Introduction
Just like backpropagation is the primitive mathematical engine of AI, kernels are the underlying mechanism of many powerful machine learning algorithms. In fact, the concept of kernels is so fundamental that it can still be found in today’s AI applications, although in a more implicit way.
Despite its importance, the concept of kernels is probably one of the most confusing and thus most underappreciated topics in machine learning. Most data practitioners, like myself, first learned of kernels in the context of Support Vector Machines (SVM), which itself is another hard topic. On the other hand, if you try to learn kernel from its mathematical definition which involves Hilbert spaces, you will easily get lost.
One of the most common interpretation one can find online is that kernels are a way to implicitly map data into a high-dimensional feature space, which allows us to capture complex relationships in the data (shown as Figure.1). While this interpretation is intuitive, it only explains the necessity to go to high-dimension, but does not explain what role kernels have to play in the process.
In this blog, I try to retell the story of kernels based on my learning notes of many amazing resources, explaining what they are, why they are important, and how they work in the context of machine learning algorithms.
What are Kernels?
Intuitively speaking, a kernel function \(K(x,y)\) is a similarity function. It takes two data points as input and returns a number that measures the similarity between the two data points. The similarity measure is calculated based on the inner product of the features of the two data points. The more similar the two data points are, the higher the kernel value.
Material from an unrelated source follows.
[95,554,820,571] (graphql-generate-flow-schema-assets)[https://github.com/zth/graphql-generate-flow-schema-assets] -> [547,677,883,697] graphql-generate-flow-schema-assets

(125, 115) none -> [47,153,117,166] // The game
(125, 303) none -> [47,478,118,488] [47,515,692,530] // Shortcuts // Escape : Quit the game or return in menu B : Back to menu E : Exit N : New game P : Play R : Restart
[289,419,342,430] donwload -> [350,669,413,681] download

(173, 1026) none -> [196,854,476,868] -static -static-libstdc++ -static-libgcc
Moreover, which is more important, the similarity is achieved very cost-effectively.
So kernels do only one thing, and they do it extremely well: measuring similarities between two data points with minimal computational overhead.
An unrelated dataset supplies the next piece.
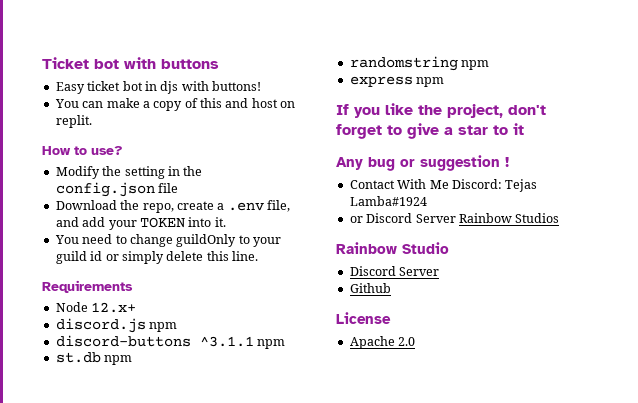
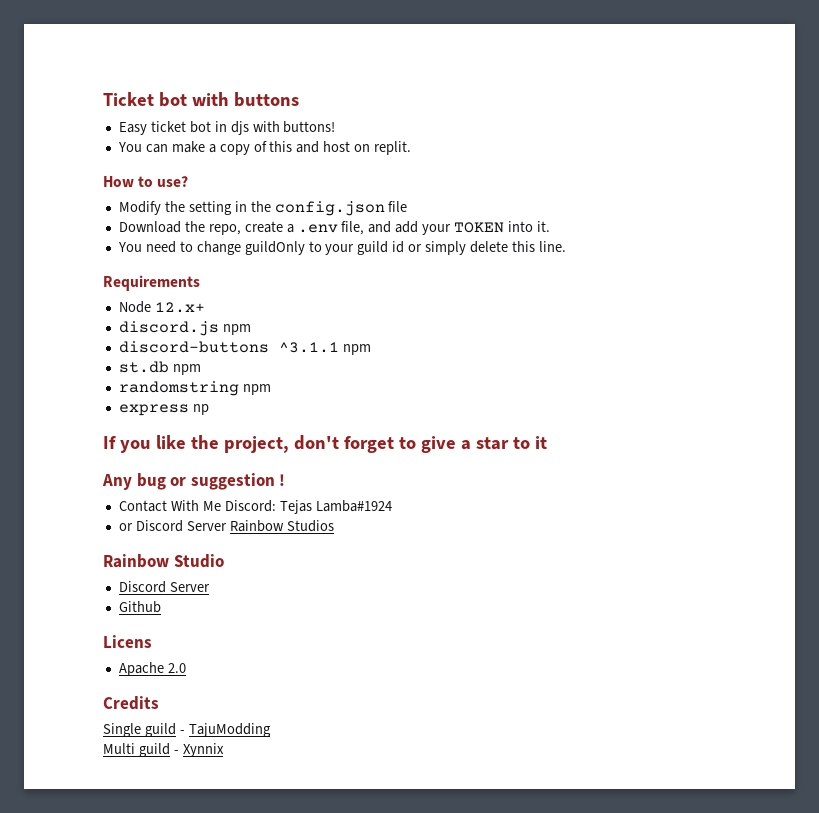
[416,77,445,87] npm -> [192,404,209,415] np
[336,312,391,324] License -> [103,635,152,648] Licens
(416, 341) none -> [103,696,159,710] [103,723,271,737] [103,743,224,757] // Credits // Single guild - TajuModding // Multi guild - Xynnix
As a toy example, consider a person’s height and weight as a two-dimension feature vector:
\(\mathbf{x}=(x_1,\ x_2)\)
where \(x_1\) is height and \(x_2\) is weight.
Suppose we have two people \(\mathbf{x}\) and \(\mathbf{z}\) with feature vectors \((180, 70)\) and \((160, 50)\), and we want to calculate their similarity:
\(\langle \mathbf{x},\mathbf{z} \rangle= x_1*z_1+x_2*z_2 = 180 \times 160 + 70 \times 50\)
Now suppose there is a non-linear, high-dimension feature vector transformed from the original feature vector, that measures the similarity in a more complex way by including the square and interaction terms:
\[\phi(\mathbf{x}) = (x_1^2,\ x_2^2,\ \sqrt{2}\,x_1 x_2)\]
where \(\phi(\mathbf{x})\) is the transformed feature vector.
The inner product of two feature vectors becomes:
\[\langle \mathbf{x}, \mathbf{z} \rangle = 180^2 \cdot 160^2 + 70^2 \cdot 50^2 + \sqrt{2} \cdot 180 \cdot 70 \cdot \sqrt{2} \cdot 160 \cdot 50 = 1{,}043{,}290{,}000\]
Notice that this computation calculates the transformed non-linear terms first, then add them up, which is 11 multiplications and 2 summations in total.
However, there actually exists a function that does not require the actual calculation of the transformed high-dimension features and thus makes the computation easier:
\[K(\mathbf{x}, \mathbf{z}) = (\langle \mathbf{x}, \mathbf{z} \rangle)^2 = (x_1 z_1 + x_2 z_2)^2 = (180 \times 160 + 70 \times 50)^2 = 1{,}043{,}290{,}000\]
The function takes the inner product of the original feature vector and returns the same value. It only takes 3 multiplications and 1 summation — same result, far less computation.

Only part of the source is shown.